» **SUPPLIED ENTRIES**:

· · · · · · ·

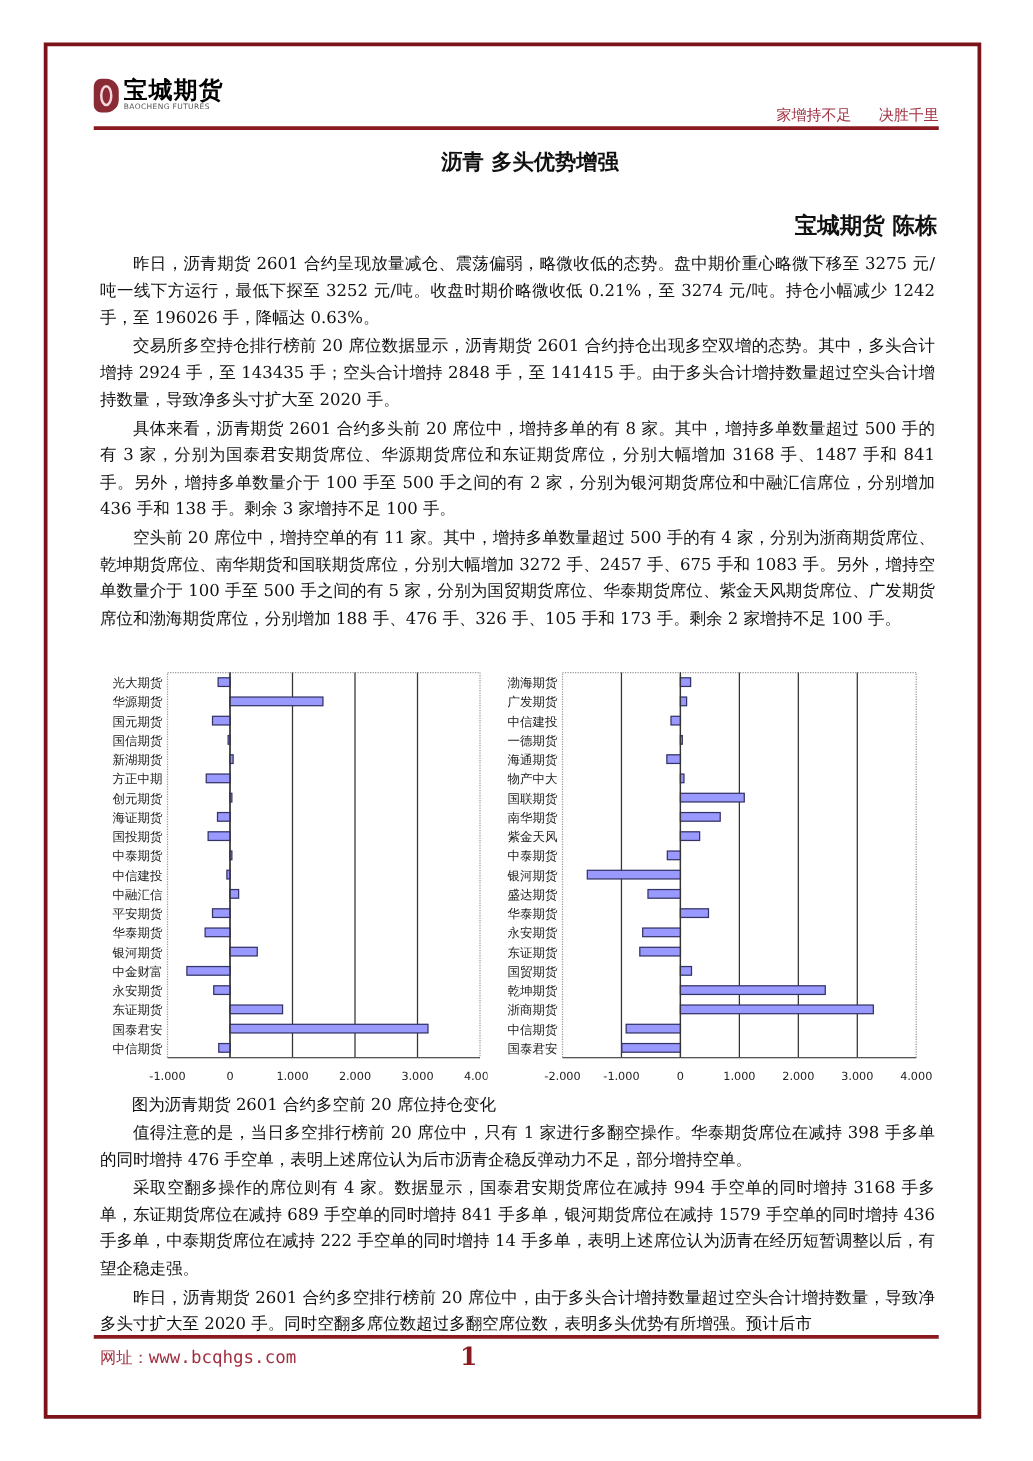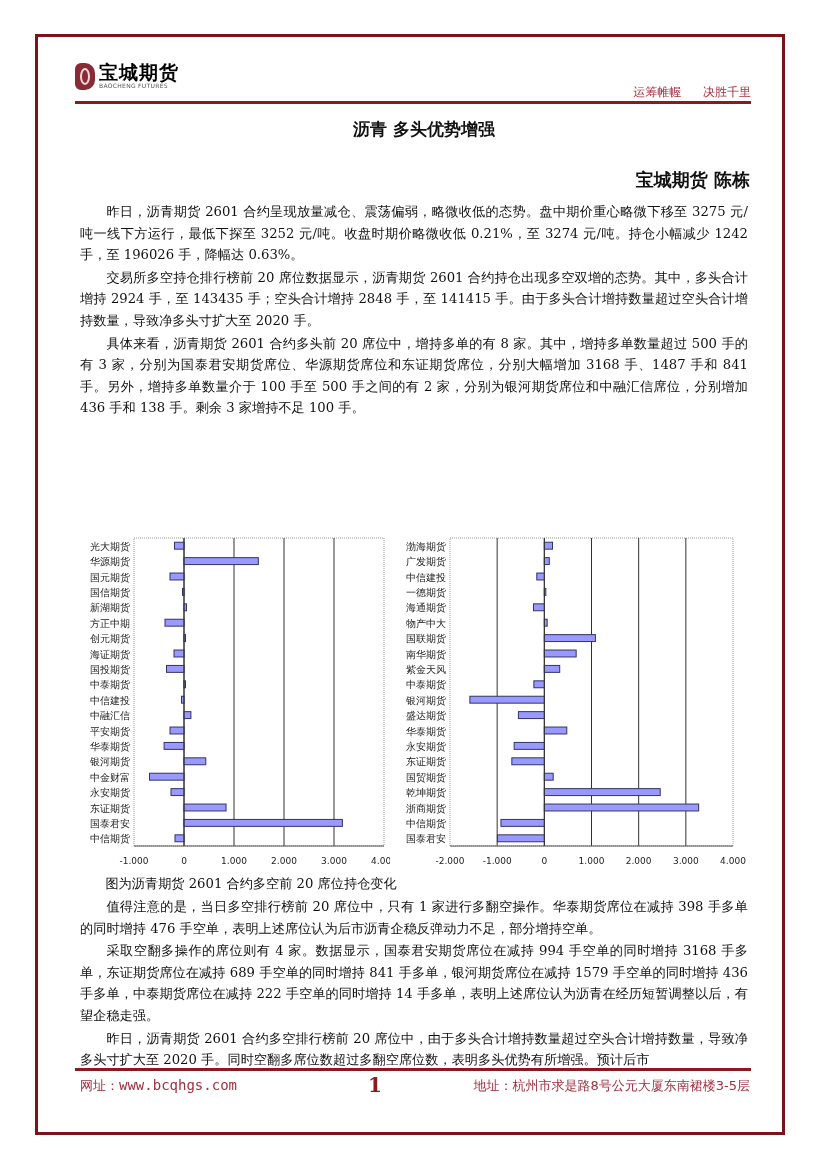--- a/index.html
+++ b/index.html
@@ -43,7 +43,7 @@
     </div>
   </div>
   <div class="slogan">
-    <span>运筹帷幄</span>
+    <span>家增持不足</span>
     <span>决胜千里</span>
   </div>
 </div>

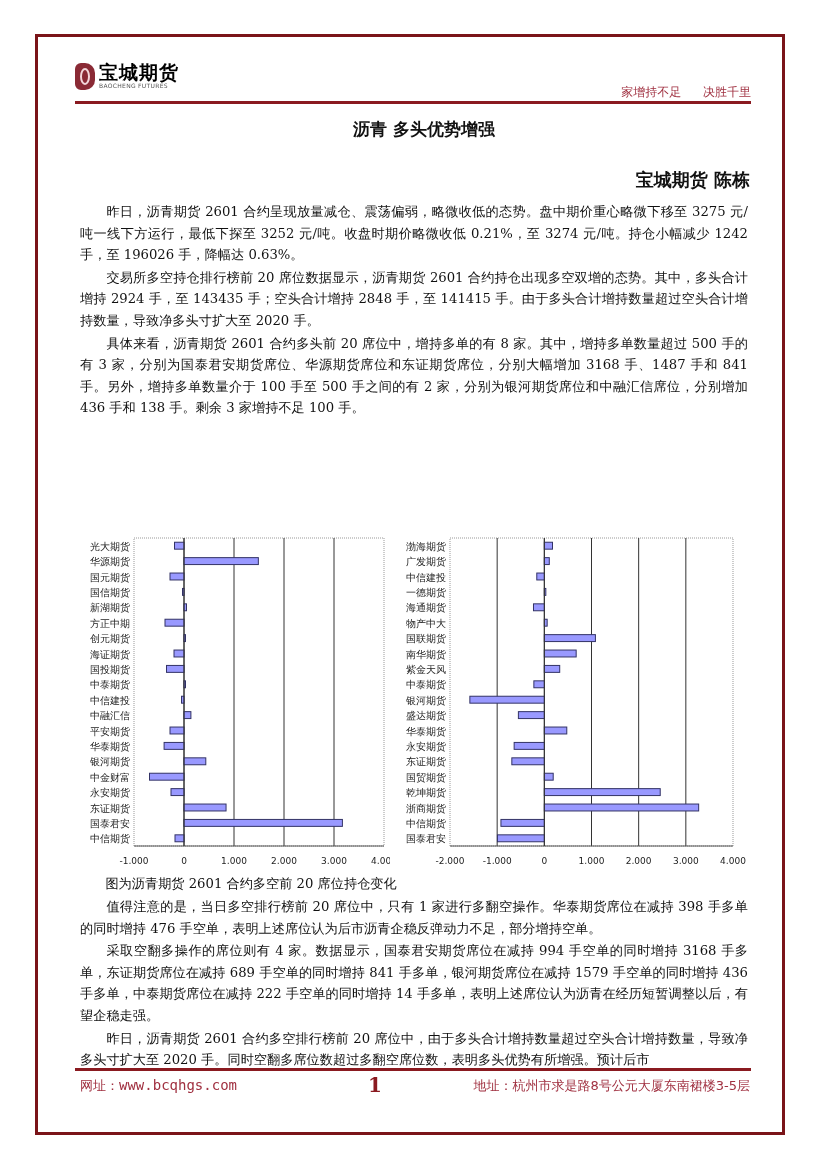--- a/index.html
+++ b/index.html
@@ -56,6 +56,7 @@
   <p>昨日，沥青期货 2601 合约呈现放量减仓、震荡偏弱，略微收低的态势。盘中期价重心略微下移至 3275 元/吨一线下方运行，最低下探至 3252 元/吨。收盘时期价略微收低 0.21%，至 3274 元/吨。持仓小幅减少 1242 手，至 196026 手，降幅达 0.63%。</p>
   <p>交易所多空持仓排行榜前 20 席位数据显示，沥青期货 2601 合约持仓出现多空双增的态势。其中，多头合计增持 2924 手，至 143435 手；空头合计增持 2848 手，至 141415 手。由于多头合计增持数量超过空头合计增持数量，导致净多头寸扩大至 2020 手。</p>
   <p>具体来看，沥青期货 2601 合约多头前 20 席位中，增持多单的有 8 家。其中，增持多单数量超过 500 手的有 3 家，分别为国泰君安期货席位、华源期货席位和东证期货席位，分别大幅增加 3168 手、1487 手和 841 手。另外，增持多单数量介于 100 手至 500 手之间的有 2 家，分别为银河期货席位和中融汇信席位，分别增加 436 手和 138 手。剩余 3 家增持不足 100 手。</p>
+  <p>空头前 20 席位中，增持空单的有 11 家。其中，增持多单数量超过 500 手的有 4 家，分别为浙商期货席位、乾坤期货席位、南华期货和国联期货席位，分别大幅增加 3272 手、2457 手、675 手和 1083 手。另外，增持空单数量介于 100 手至 500 手之间的有 5 家，分别为国贸期货席位、华泰期货席位、紫金天风期货席位、广发期货席位和渤海期货席位，分别增加 188 手、476 手、326 手、105 手和 173 手。剩余 2 家增持不足 100 手。</p>
 </div>
 
 <div class="chart" id="chart-left" style="left:80px;"><svg width="310" height="330">

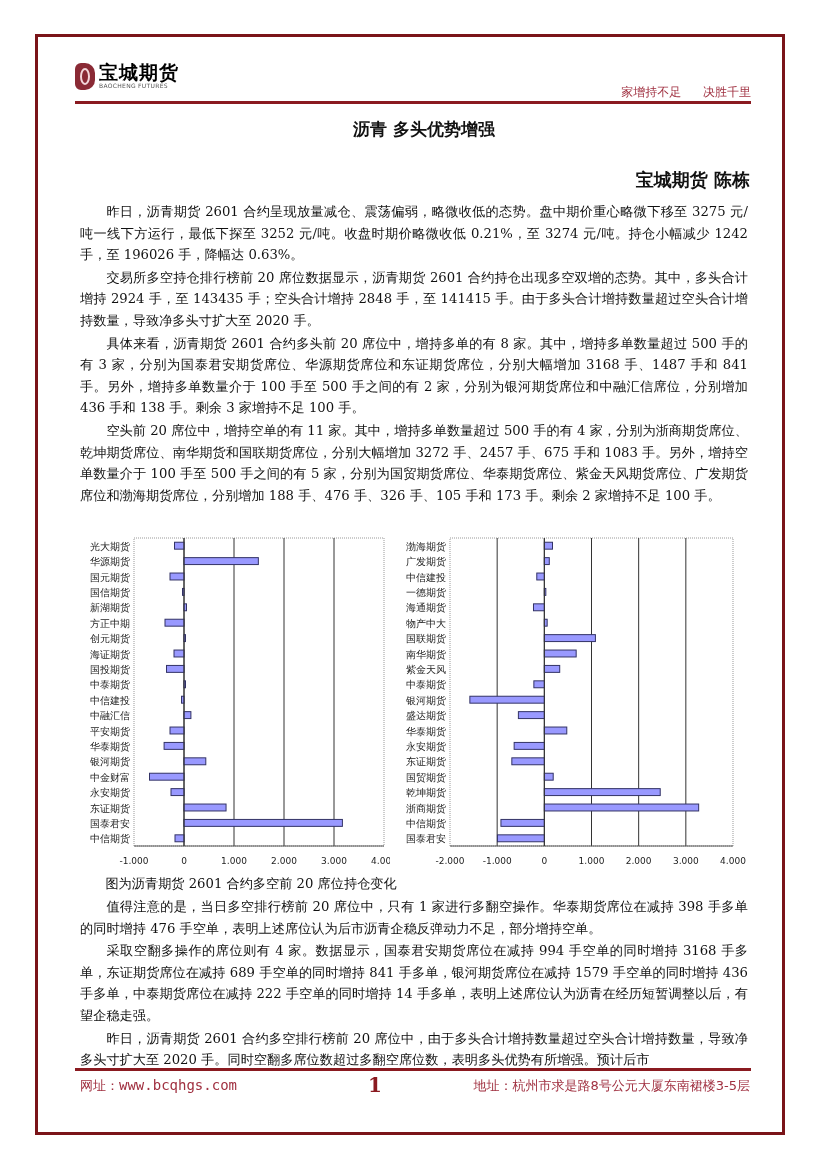--- a/index.html
+++ b/index.html
@@ -186,7 +186,6 @@
     <span>网址：</span><span class="mono">www.bcqhgs.com</span>
   </div>
   <div class="page">1</div>
-  <div class="addr">地址：杭州市求是路8号公元大厦东南裙楼3-5层</div>
 </div>
 
 </body></html>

· · · · · · ·

Would you give the material back exactly, minus the pictures?

» **RESULT BELOW**:
--- a/index.html
+++ b/index.html
@@ -43,7 +43,7 @@
     </div>
   </div>
   <div class="slogan">
-    <span>运筹帷幄</span>
+    <span>家增持不足</span>
     <span>决胜千里</span>
   </div>
 </div>

--- a/index.html
+++ b/index.html
@@ -56,6 +56,7 @@
   <p>昨日，沥青期货 2601 合约呈现放量减仓、震荡偏弱，略微收低的态势。盘中期价重心略微下移至 3275 元/吨一线下方运行，最低下探至 3252 元/吨。收盘时期价略微收低 0.21%，至 3274 元/吨。持仓小幅减少 1242 手，至 196026 手，降幅达 0.63%。</p>
   <p>交易所多空持仓排行榜前 20 席位数据显示，沥青期货 2601 合约持仓出现多空双增的态势。其中，多头合计增持 2924 手，至 143435 手；空头合计增持 2848 手，至 141415 手。由于多头合计增持数量超过空头合计增持数量，导致净多头寸扩大至 2020 手。</p>
   <p>具体来看，沥青期货 2601 合约多头前 20 席位中，增持多单的有 8 家。其中，增持多单数量超过 500 手的有 3 家，分别为国泰君安期货席位、华源期货席位和东证期货席位，分别大幅增加 3168 手、1487 手和 841 手。另外，增持多单数量介于 100 手至 500 手之间的有 2 家，分别为银河期货席位和中融汇信席位，分别增加 436 手和 138 手。剩余 3 家增持不足 100 手。</p>
+  <p>空头前 20 席位中，增持空单的有 11 家。其中，增持多单数量超过 500 手的有 4 家，分别为浙商期货席位、乾坤期货席位、南华期货和国联期货席位，分别大幅增加 3272 手、2457 手、675 手和 1083 手。另外，增持空单数量介于 100 手至 500 手之间的有 5 家，分别为国贸期货席位、华泰期货席位、紫金天风期货席位、广发期货席位和渤海期货席位，分别增加 188 手、476 手、326 手、105 手和 173 手。剩余 2 家增持不足 100 手。</p>
 </div>
 
 <div class="chart" id="chart-left" style="left:80px;"><svg width="310" height="330">

--- a/index.html
+++ b/index.html
@@ -186,7 +186,6 @@
     <span>网址：</span><span class="mono">www.bcqhgs.com</span>
   </div>
   <div class="page">1</div>
-  <div class="addr">地址：杭州市求是路8号公元大厦东南裙楼3-5层</div>
 </div>
 
 </body></html>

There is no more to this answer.